Many factors and variables determine newspaper circulation, so it is difficult to gauge the effect of any one story or serial. But the The (Baltimore) Sun insists its circulation rose by four percent during the 17 days of a serial titled "God's Other Plan," about the premature death of a young mother. Readers of Tom French's work have been known to meet the circulation trucks to follow a series. Many readers have told me that they read every word of "Three Little Words," even though they were disinclined to read most standard newspaper series. Readers of The Oregonian in Portland have sent messages in gratitude for the serials of Tom Hallman by the thousands and thousands.

3.) It reconciles the benefits of short and long writing.

Since the creation of USA Today, story length has been the bone of contention in American newsrooms, and continues to be with the development of online news sites. Back in the day, the kind of journalist you were depended upon whether you favored the news "nuggets" of USA Today or the "megaturd" sagas of The Philadelphia Inquirer. In the late 1990s, the serial narrative offered a path toward compromise and reconciliation. "Three Little Words" contained almost 30,000 words on a serious, complicated topic, but was divided over 29 days. Writers can report in depth and over time, aspiring to their best and most enterprising work. Time-starved readers can experience the story in shorter chapters and in a way that does not encourage them to ignore the rest of the paper.

4.) The serial is compatible with new forms of media, such as the Internet.

"Three Little Words" was the first series published on the St. Petersburg Times Web site. Publication there (as well as in the daily paper) had many advantages:

  • Readers who missed a chapter in the newspaper could find it on the Web site.
  • Readers could stack up the chapters on the Web site and read the story all at once.
  • Readers all over the world could follow the story.
  • Students from the St. Petersburg area, who attended college out of town, could follow the story.
  • Hundreds of readers could leave messages while the story was in progress.
  • Some of these readers became potential sources for the story.
  • The Minneapolis Star Tribune Web site included these features with "Sadie's Ring": my reading two chapters aloud, my 90-minute conversation with staffers about the series, and my reading a summary of each chapter. (Think, now, of the podcast as another vehicle for publication.)

It turns out that Web sites crave return traffic, and the serial offers online readers the narrative invitation to return each day to follow the story.

5.) The serial puts the community in conversation with itself.

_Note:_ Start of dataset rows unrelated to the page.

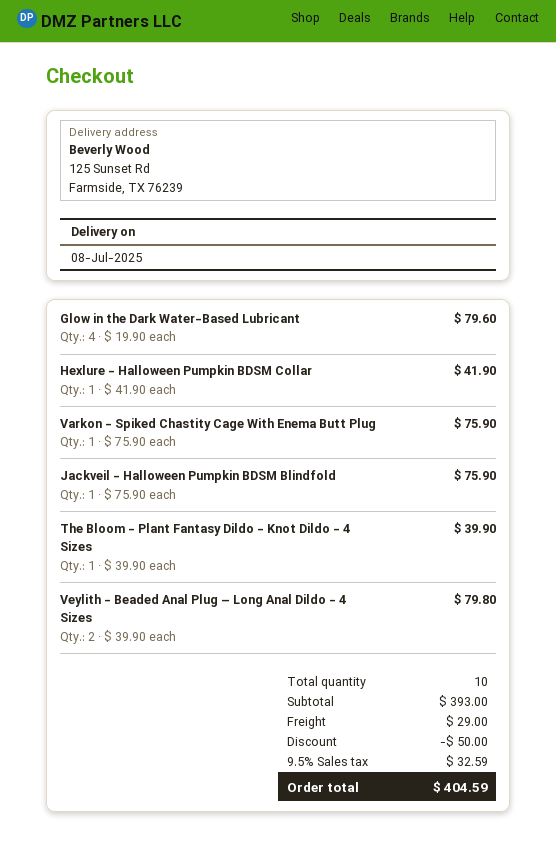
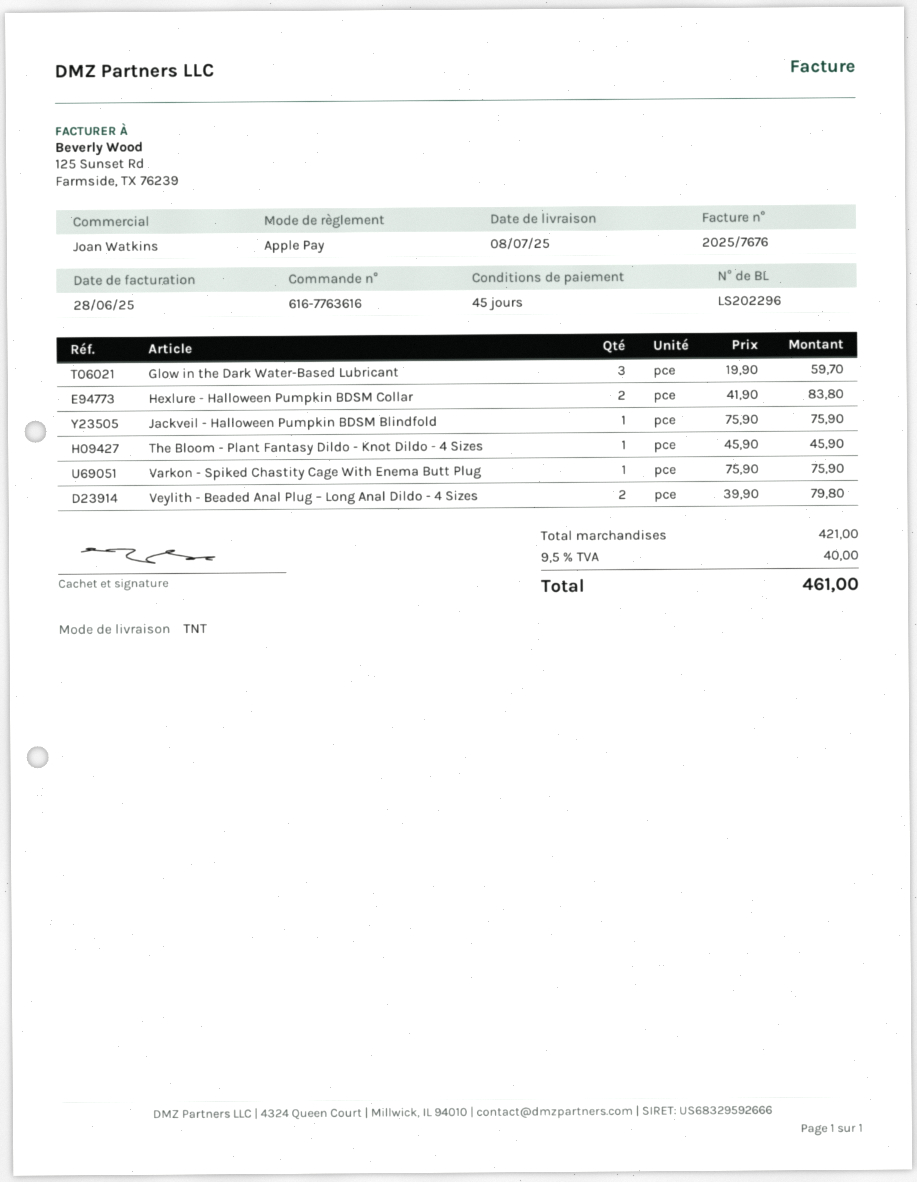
Glow in the Dark Water-Based Lubricant: 4 x 19.90 = 79.60 -> 3 x 19.90 = 59.70
Hexlure - Halloween Pumpkin BDSM Collar: 1 x 41.90 = 41.90 -> 2 x 41.90 = 83.80
The Bloom - Plant Fantasy Dildo - Knot Dildo - 4 Sizes: 1 x 39.90 = 39.90 -> 1 x 45.90 = 45.90
subtotal: 393.00 -> 421.00
discount: 50.00 -> none
shipping: 29.00 -> none
tax: 9.5% = 32.59 -> 9.5% = 40.00
total: 404.59 -> 461.00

Because of its dimensions, the serial magnifies all story effects, good and bad. If the story is sensational, it will appear more sensational as a serial. If it is sensitive, it will appear more sensitive. Because it extends over days and weeks, it inspires a special kind of community conversation. Readers "live in the story" during its run and often make emotional connections with the characters. A sign of the power of the serial: Many readers will become curious about what happens to the characters after the story ends.

TIP: Updates and sequels are at times appropriate.